In one embodiment, the antenna assembly further comprises a control assembly in signal connection with the rotating assembly, the supporting assembly and the antenna assembly respectively.

The vehicle-mounted short wave antenna is folded and extended through the matching of the first folding arm, the first supporting arm and the pull rod; the first telescopic piece is telescopic, so that the angle between the first antenna layer and the second antenna layer is adjusted. This on-vehicle short wave antenna simple structure, can fold and extend, installation maintenance convenience.

Drawings

Fig. 1 is an assembly structure diagram of a vehicle-mounted short wave antenna according to an embodiment of the present invention;

fig. 2 is a schematic diagram of the expanded states of a first swing leg, a second swing leg, a third swing leg and a fourth swing leg of the vehicle-mounted short wave antenna shown in fig. 1;

fig. 3 is a schematic view illustrating an unfolding process of a first folding arm and a second folding arm in the vehicle-mounted short wave antenna shown in fig. 2;

fig. 4 is a fully expanded schematic view of the first folding arm and the second folding arm of the vehicle-mounted short wave antenna shown in fig. 3;

fig. 5 is an expanded schematic view of a first support arm and a second support arm of the vehicle-mounted short wave antenna shown in fig. 4;

FIG. 6 is an expanded schematic view of a second antenna layer in the vehicle-mounted short wave antenna shown in FIG. 5;

fig. 7 is an expanded schematic view of a third antenna layer in the vehicle-mounted short wave antenna shown in fig. 6;

fig. 8 is an expanded schematic view of a fourth antenna layer in the vehicle-mounted short wave antenna shown in fig. 7.
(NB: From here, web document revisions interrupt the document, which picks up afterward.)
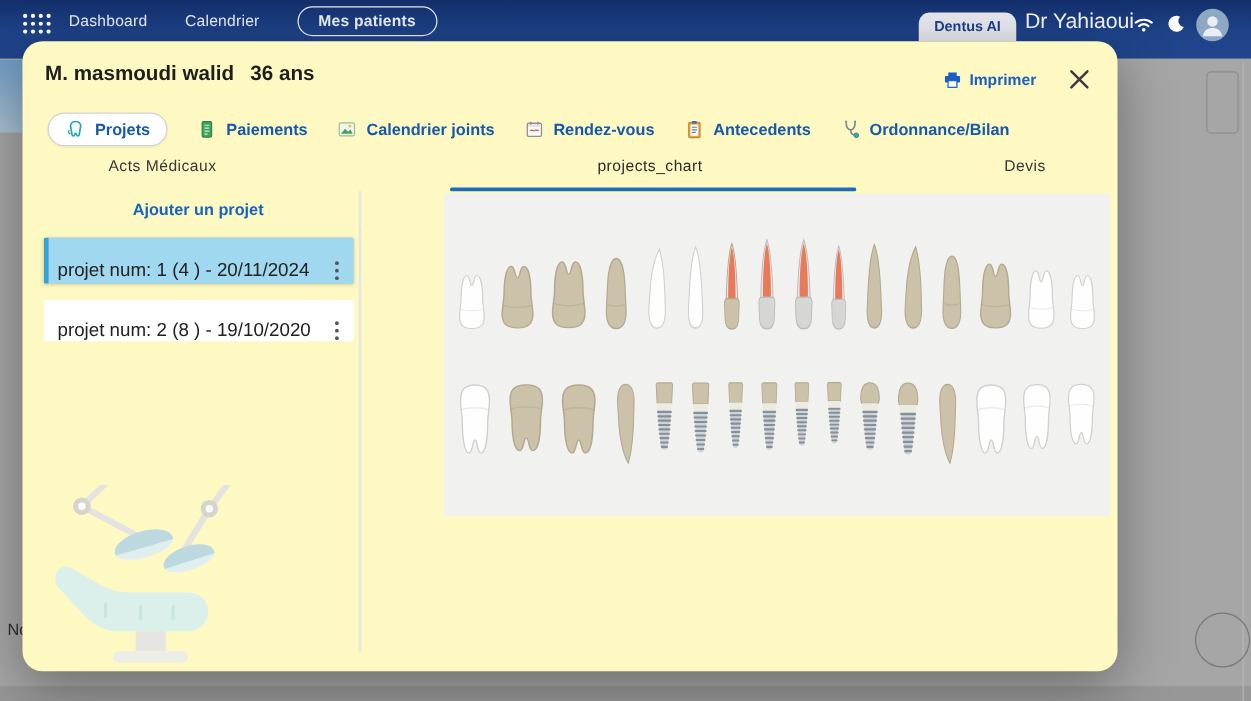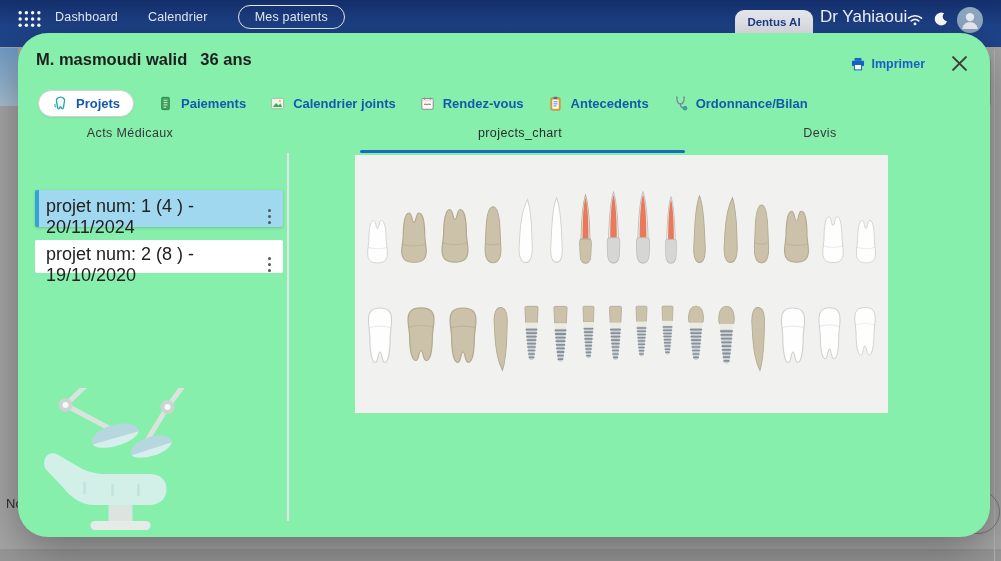"Mes patients" .nav-pill { font-weight: none -> bold }
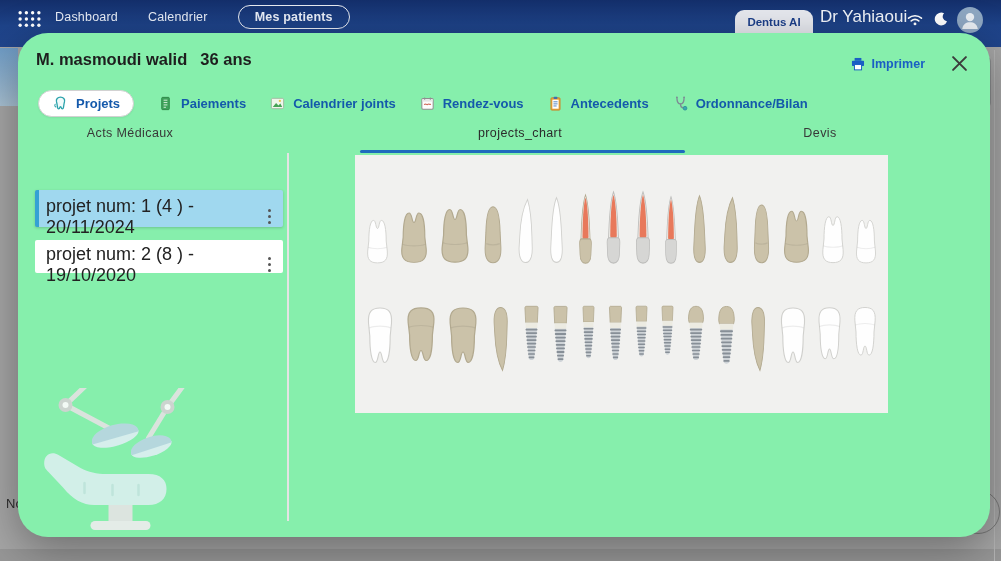"M. masmoudi walid 36 ans" .modal { background: #86efac -> #fef9c3; border-radius: 30px -> 16px; width: 972px -> 876px }
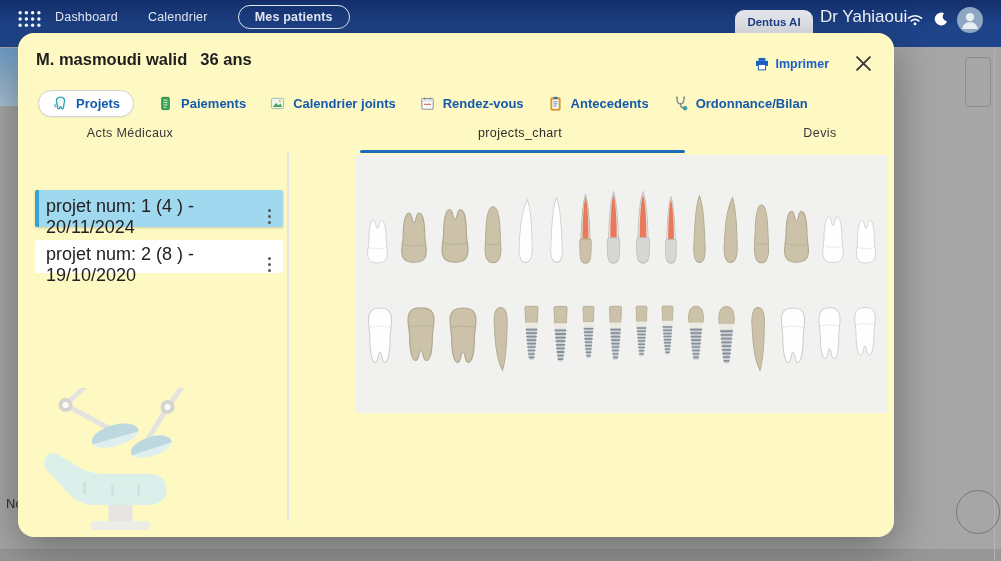"Ajouter un projet" div.add-project { html: none -> <div>Ajouter un projet</div> }
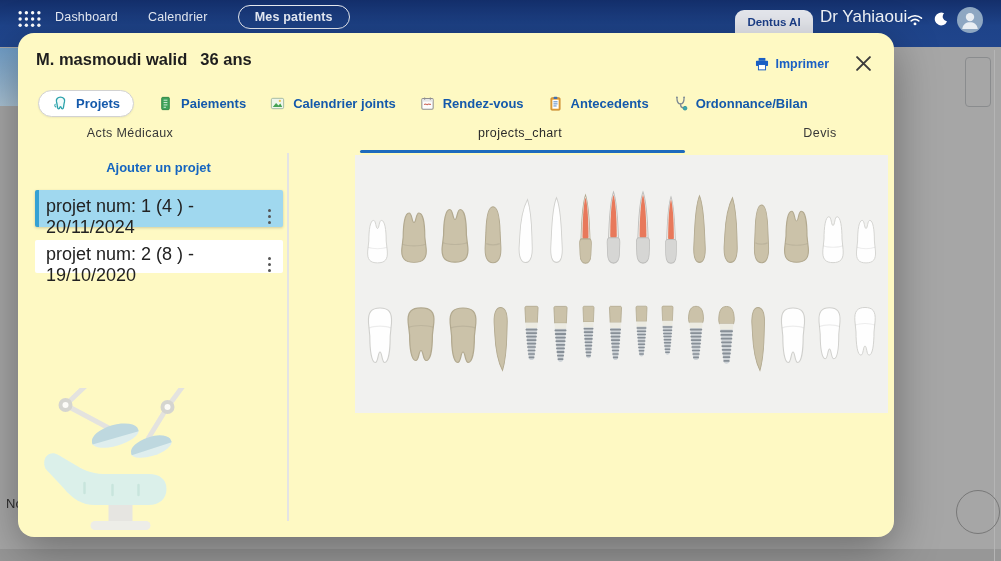"projet num: 1 (4 )" .proj-item { font-size: 18px -> 15px }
Reference is made to the accompanying drawings in which:

100. a vehicle-mounted short wave antenna;

10. a traction assembly; 11. a tractor; 12. an axle; 20. a swivel assembly; 21. a fixing member; 22. a rotating member; 23. a speed reducer; 24. a first swing leg; 25. a third swing leg; 26. a first power element; 27. a first supporting power element; 28. a first lifting power element;

30. a support assembly; 31. a first folding arm; 32. a pull rod; 33. a first support arm; 34. a second folding arm; 35. a folding power element; 36. a second support arm; 37. a stay bar; 38. a tension member; 39. stretching the power element;

40. an antenna assembly; 41. a first antenna layer; 42. a second antenna layer; 43. a first telescoping member; 44. a third antenna layer; 45. a fourth antenna layer; 46. a second telescoping member; 47. a third telescoping member.

Detailed Description

In order to make the above objects, features and advantages of the present invention more comprehensible, embodiments of the present invention are described in detail below with reference to the accompanying drawings. In the following description, numerous specific details are set forth in order to provide a thorough understanding of the present invention. The present invention may, however, be embodied in many different forms and should not be construed as limited to the embodiments set forth herein, as those skilled in the art will be able to make similar modifications without departing from the spirit and scope of the present invention.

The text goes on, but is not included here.